Data section Block Start

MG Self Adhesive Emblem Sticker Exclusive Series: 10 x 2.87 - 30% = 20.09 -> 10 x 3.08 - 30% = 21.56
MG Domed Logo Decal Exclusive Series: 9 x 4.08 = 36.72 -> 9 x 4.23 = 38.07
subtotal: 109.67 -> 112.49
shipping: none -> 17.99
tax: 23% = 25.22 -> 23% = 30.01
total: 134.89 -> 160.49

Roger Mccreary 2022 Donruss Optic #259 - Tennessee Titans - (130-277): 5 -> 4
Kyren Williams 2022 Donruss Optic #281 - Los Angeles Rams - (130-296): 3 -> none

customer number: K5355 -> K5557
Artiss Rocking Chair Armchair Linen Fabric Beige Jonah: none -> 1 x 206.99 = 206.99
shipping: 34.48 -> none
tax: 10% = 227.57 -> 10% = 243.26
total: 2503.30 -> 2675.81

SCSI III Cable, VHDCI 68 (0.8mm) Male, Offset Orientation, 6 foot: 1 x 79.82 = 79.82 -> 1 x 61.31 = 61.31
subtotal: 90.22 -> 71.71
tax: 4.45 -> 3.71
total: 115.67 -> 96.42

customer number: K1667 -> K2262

Data section Block End

> Exercise requirements
Starting with the line that contains "subtotal: 109.67 -> 112.49", return each line through the last one of the data above, exactly as written and nothing more.

> Your solution
subtotal: 109.67 -> 112.49
shipping: none -> 17.99
tax: 23% = 25.22 -> 23% = 30.01
total: 134.89 -> 160.49

Roger Mccreary 2022 Donruss Optic #259 - Tennessee Titans - (130-277): 5 -> 4
Kyren Williams 2022 Donruss Optic #281 - Los Angeles Rams - (130-296): 3 -> none

customer number: K5355 -> K5557
Artiss Rocking Chair Armchair Linen Fabric Beige Jonah: none -> 1 x 206.99 = 206.99
shipping: 34.48 -> none
tax: 10% = 227.57 -> 10% = 243.26
total: 2503.30 -> 2675.81

SCSI III Cable, VHDCI 68 (0.8mm) Male, Offset Orientation, 6 foot: 1 x 79.82 = 79.82 -> 1 x 61.31 = 61.31
subtotal: 90.22 -> 71.71
tax: 4.45 -> 3.71
total: 115.67 -> 96.42

customer number: K1667 -> K2262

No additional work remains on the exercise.